Now dividing Eq. \eqref{7} by Eq. \eqref{8}, you'll get

\begin{align*} {\left( {\frac{{{V_B}}}{{{V_A}}}} \right)^{\gamma - 1}} &= {\left( {\frac{{{V_{C}}}}{{{V_D}}}} \right)^{\gamma - 1}}\\ {\rm{or,}}\quad \frac{{{V_B}}}{{{V_A}}} &= \frac{{{V_C}}}{{{V_D}}} \tag{9} \label{9} \end{align*}

Using Eq. \eqref{9}, Eq. \eqref{6} becomes

$\frac{{{Q_c}}}{{{Q_h}}} = - \frac{{{T_c}}}{{{T_h}}} \tag{10} \label{10}$

You can find the efficiency of the Carnot engine using Eqs. \eqref{2} and \eqref{10}, that is the efficiency $e$ is

$e = 1 - \frac{{{T_c}}}{{{T_h}}} \tag{11} \label{11}$

The above equation of the efficiency of the Carnot engine depends only on the temperatures of hot and cold reservoirs. The efficiency will be $1$ if $T_c = 0\rm{K}$ but practically this is impossible. The efficiency of the Carnot engine can be increased by making the ratio $T_c/T_h$ smaller which can be achieved by increasing $T_h$ and decreasing $T_c$. As already noted a Carnot engine is reversible, therefore it is the most efficient engine than any other real engines operating between the same two temperatures.

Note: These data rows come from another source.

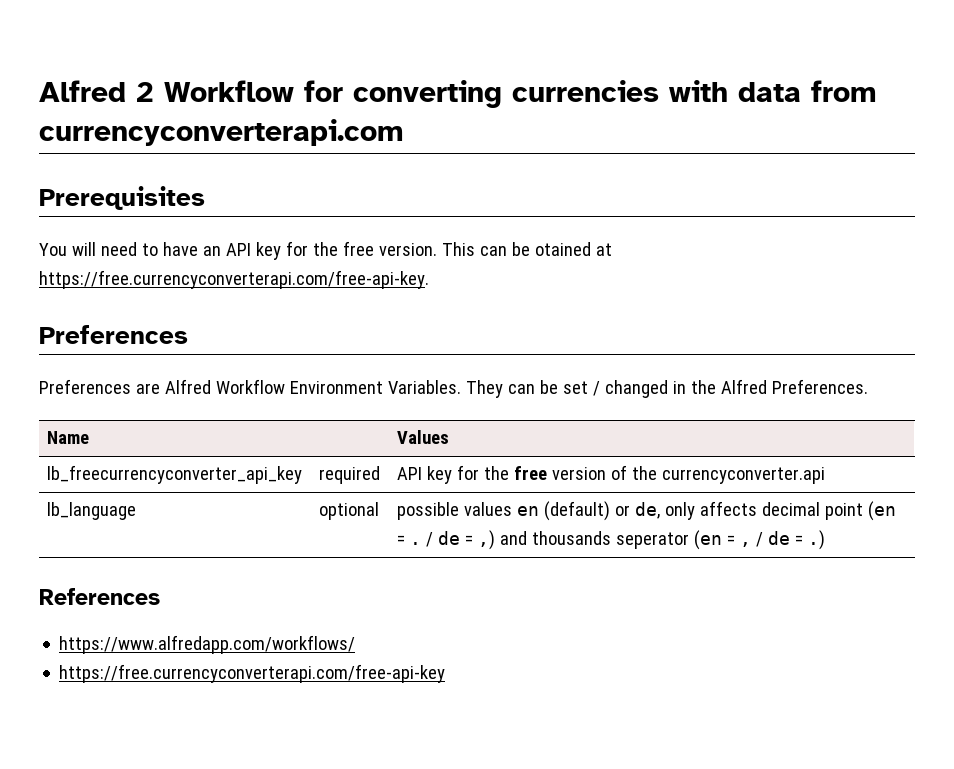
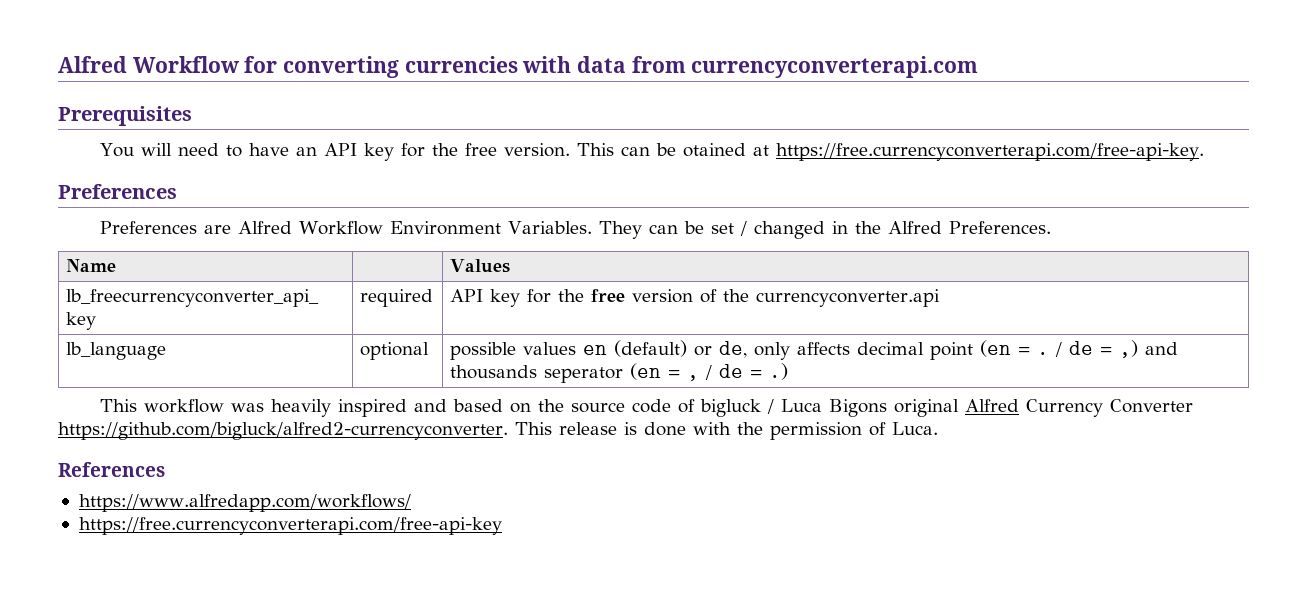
[39,80,154,102] Alfred 2 -> [58,56,127,73] Alfred
(825, 540) none -> [100,399,1194,417] [58,422,938,440] // This workflow was heavily inspired and based on the source code of bigluck / Luca Bigons original Alfred Currency Converter https://github.com/bigluck/alfred2-currencyconverter. This release is done with the permission of Luca.

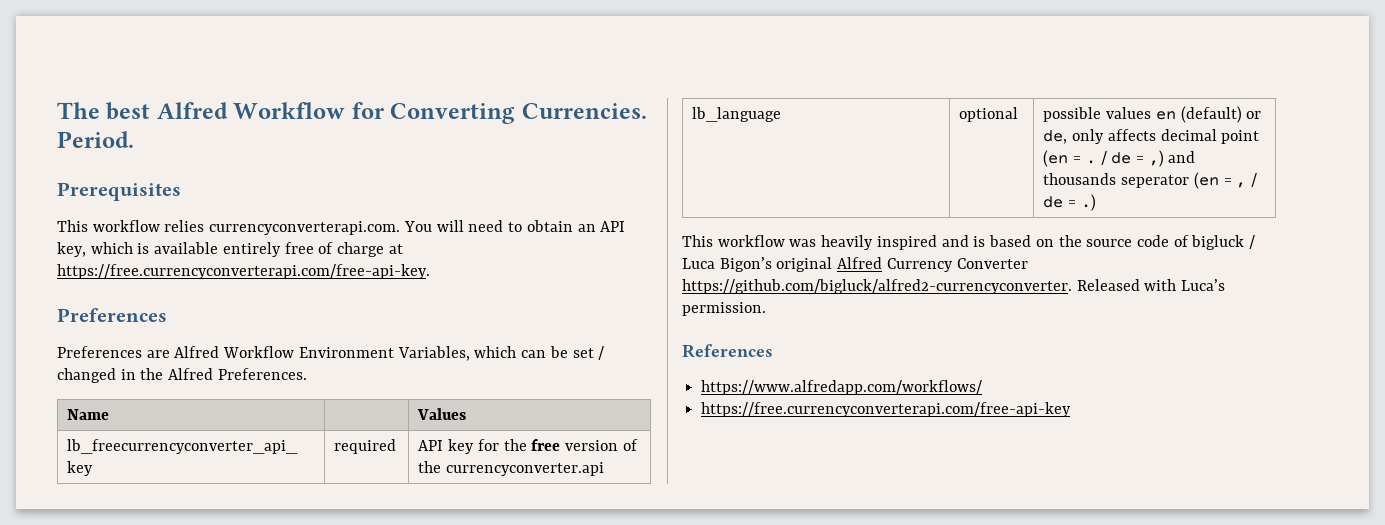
(58, 64) none -> [57,102,151,120] The best
[283,56,979,78] [58,106,192,126] converting currencies with data from currencyconverterapi.com // Prerequisites // -> [390,103,647,124] [57,131,134,148] [57,182,181,201] [57,220,401,235] Converting Currencies. Period. // Prerequisites // This workflow relies currencyconverterapi.com.
[249,143,290,156] have -> [526,220,573,232] obtain
[364,143,747,161] key for the free version. This can be otained -> [57,242,385,257] key, which is available entirely free of charge
[508,221,643,239] Variables. They -> [397,346,517,361] Variables, which
(448, 405) none -> [973,236,986,247] is
[829,399,888,417] Bigons -> [719,257,772,272] Bigon’s
[515,422,938,440] This release is done with the permission of Luca. -> [1076,279,1226,291] [682,302,766,316] Released with Luca’s permission.

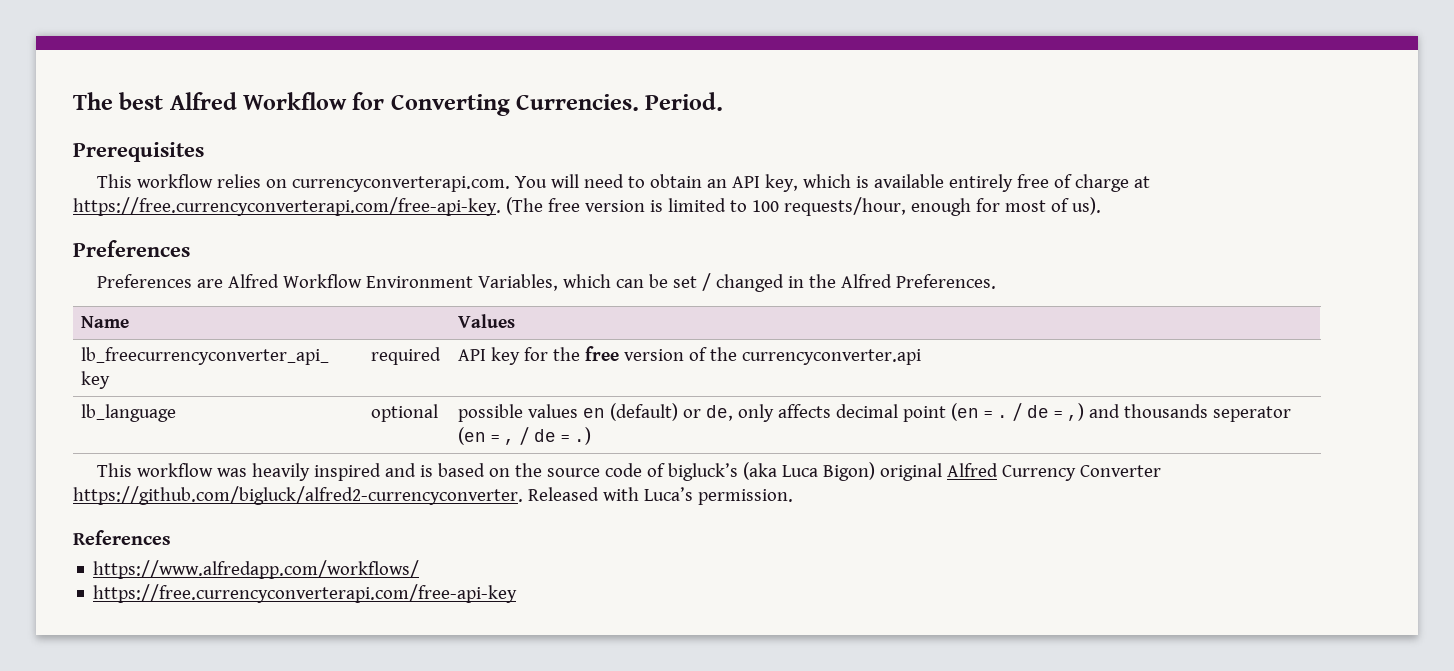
(205, 226) none -> [266,179,288,188] on
(430, 271) none -> [505,197,1101,216] (The free version is limited to 100 requests/hour, enough for most of us).
[1191,235,1256,250] [682,257,772,272] bigluck / Luca Bigon’s -> [668,462,876,481] bigluck’s (aka Luca Bigon)

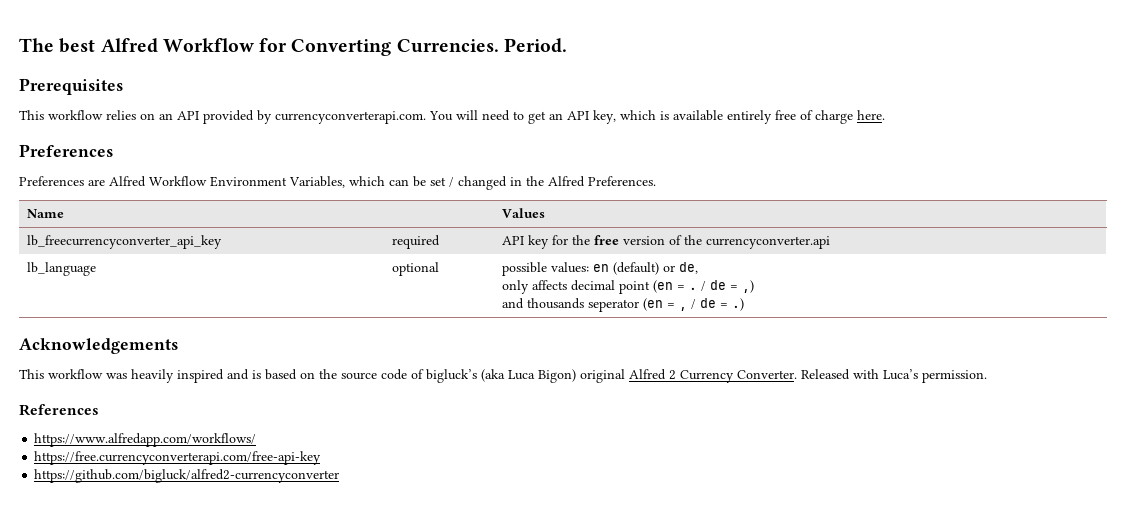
(288, 183) none -> [159,110,272,124] an API provided by
[650,174,703,188] obtain -> [528,111,546,124] get
[1134,176,1151,188] [73,197,1101,216] at https://free.currencyconverterapi.com/free-api-key. (The free version is limited to 100 requests/hour, enough for most of us). -> [857,110,885,120] here.
[528,404,579,418] values -> [550,262,589,273] values:
(734, 413) none -> (698, 268) //
(1085, 412) none -> (754, 286) //
(592, 436) none -> [19,338,178,354] // Acknowledgements
[1002,465,1162,481] [73,486,523,505] Currency Converter https://github.com/bigluck/alfred2-currencyconverter. -> [669,370,797,383] 2 Currency Converter.
(518, 593) none -> [34,469,340,483] // https://github.com/bigluck/alfred2-currencyconverter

To prove that a Carnot engine is the most efficient engine than any other real engine operating between the same two temperatures, first you should know what a refrigerator is.

## Refrigerators

What a refrigerator does is the opposite of what a heat engine does. Therefore, a refrigerator takes in heat $Q_c$ from cold reservoir and throws heat $Q_h$ to hot reservoir. The work $W$ should be done to take the heat $Q_h$ to the hot reservoir. All natural processes are irreversible processes so the heat flow from a hotter region to a colder region across a finite temperature difference is an irreversible process (as already noted that a reversible process is an idealization that is takes place in infinitesimal steps). And some work must be done to take the heat from the cold reservoir to the hot reservoir. The Figure 3 shows the energy flow diagram of a refrigerator. The energy relationship for a refrigerator is

${Q_h} = W - {Q_c} \tag{12} \label{12}$

Note that the heat $Q_c$ flows into the system so it is positive, and heat $Q_h$ flows out of the system and it is negative. The work $W$ is done on the system and therefore it is negative. Considering the sign conventions the above equation for the energy relationship of a refrigerator is valid. You can also understand the above equation in terms of absolute values, that is $\left| {{Q_h}} \right| = \left| W \right| + \left| {{Q_c}} \right|$.

The ratio $Q_c/W$ or the ratio of heat taken from the cold reservoir to the mechanical work done by external source is called the coefficient of performance or COP of a refrigerator. The same idea for the efficiency of a heat engine and the coefficient of performance of a refrigerator is to find the ratio of energy gained (what you gain) to expenditure of energy (what you lose).

${\rm{CO}}{{\rm{P}}_r} = \frac{{{Q_c}}}{{\left| W \right|}} \tag{13} \label{13}$

The subscript $r$ in the above equation represents refrigerator and the Eq. \eqref{13} gives the coefficient of performance of the refrigerator.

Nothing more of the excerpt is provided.